--- Given data Enclosed Below ---

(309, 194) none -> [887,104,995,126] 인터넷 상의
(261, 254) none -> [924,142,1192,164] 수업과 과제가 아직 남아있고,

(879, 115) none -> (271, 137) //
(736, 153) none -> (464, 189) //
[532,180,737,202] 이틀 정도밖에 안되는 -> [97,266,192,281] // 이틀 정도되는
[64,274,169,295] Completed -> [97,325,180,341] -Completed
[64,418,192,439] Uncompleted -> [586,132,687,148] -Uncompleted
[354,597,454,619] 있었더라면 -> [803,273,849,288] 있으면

--- End of Enclosed Given data ---
--- Given data Enclosed Below ---

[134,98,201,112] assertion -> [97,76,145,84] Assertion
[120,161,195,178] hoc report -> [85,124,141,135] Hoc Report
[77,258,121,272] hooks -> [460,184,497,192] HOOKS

--- End of Enclosed Given data ---

What the exercise asks:
Starting at the line that has "(736, 153) none -> (464, 189) //" in the records above, restate word for word every line until the one that has "[354,597,454,619] 있었더라면 ->", and include that one as well.

Exercise response:
(736, 153) none -> (464, 189) //
[532,180,737,202] 이틀 정도밖에 안되는 -> [97,266,192,281] // 이틀 정도되는
[64,274,169,295] Completed -> [97,325,180,341] -Completed
[64,418,192,439] Uncompleted -> [586,132,687,148] -Uncompleted
[354,597,454,619] 있었더라면 -> [803,273,849,288] 있으면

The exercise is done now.